§ **What is required**: Could you copy word for word only the lines between the one containing "tax: 603.71 -> 612.37" and the end of the listing below, both included, and leave out the pictures?

§ **Material provided**:
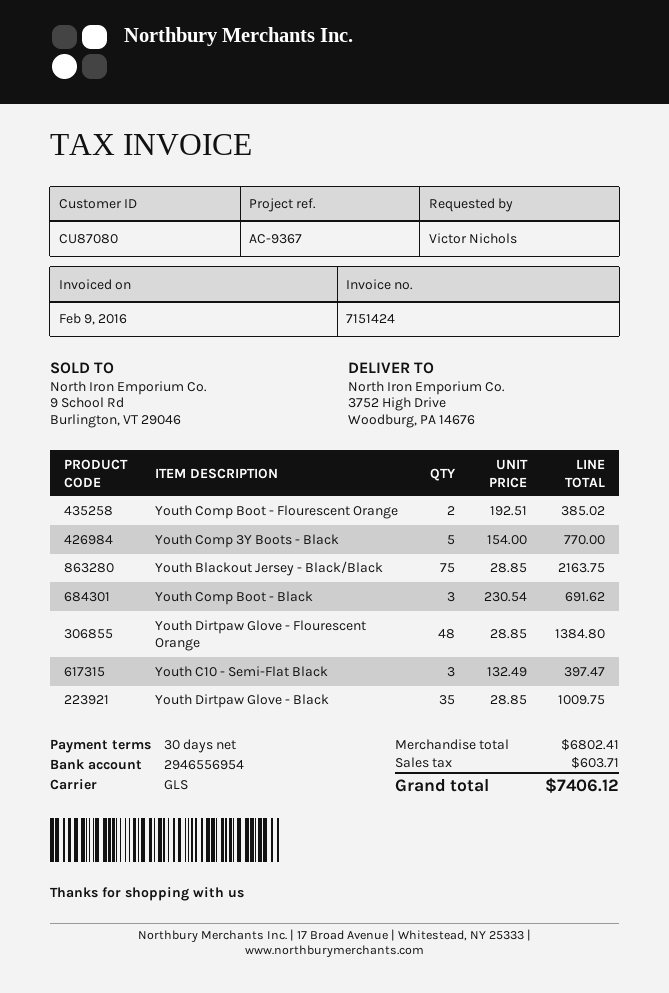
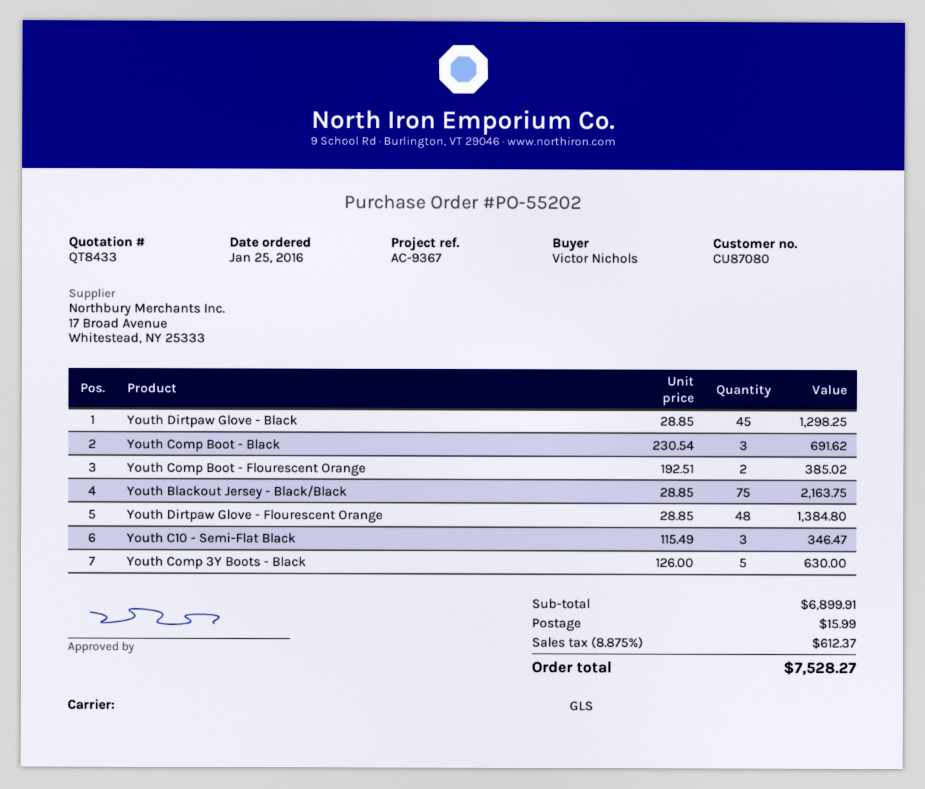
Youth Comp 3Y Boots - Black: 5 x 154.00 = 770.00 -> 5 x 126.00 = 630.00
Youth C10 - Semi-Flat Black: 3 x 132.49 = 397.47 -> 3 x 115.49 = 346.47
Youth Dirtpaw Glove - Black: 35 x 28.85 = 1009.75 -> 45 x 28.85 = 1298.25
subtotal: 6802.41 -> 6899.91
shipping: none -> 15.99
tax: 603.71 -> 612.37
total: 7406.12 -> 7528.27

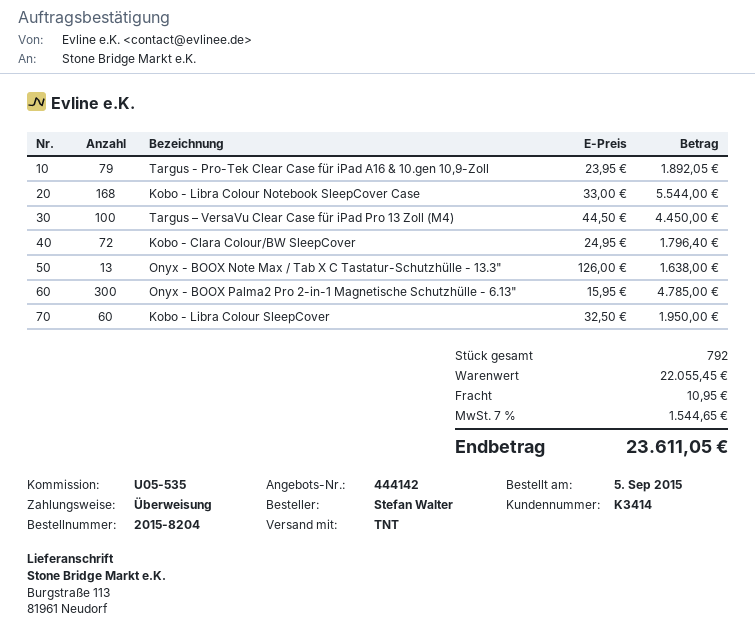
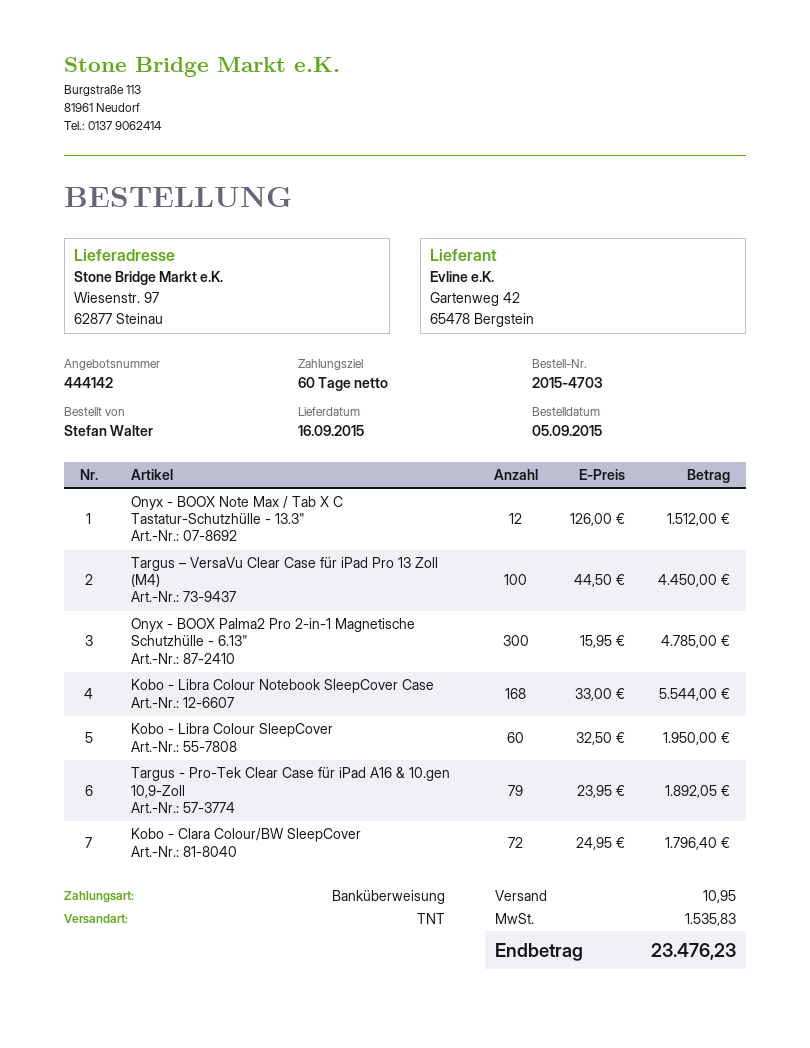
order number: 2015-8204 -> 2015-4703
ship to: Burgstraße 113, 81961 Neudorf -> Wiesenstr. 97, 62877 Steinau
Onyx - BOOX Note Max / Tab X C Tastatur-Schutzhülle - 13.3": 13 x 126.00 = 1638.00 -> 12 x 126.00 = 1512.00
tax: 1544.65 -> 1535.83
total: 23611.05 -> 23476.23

§ **Answer space**:
tax: 603.71 -> 612.37
total: 7406.12 -> 7528.27

order number: 2015-8204 -> 2015-4703
ship to: Burgstraße 113, 81961 Neudorf -> Wiesenstr. 97, 62877 Steinau
Onyx - BOOX Note Max / Tab X C Tastatur-Schutzhülle - 13.3": 13 x 126.00 = 1638.00 -> 12 x 126.00 = 1512.00
tax: 1544.65 -> 1535.83
total: 23611.05 -> 23476.23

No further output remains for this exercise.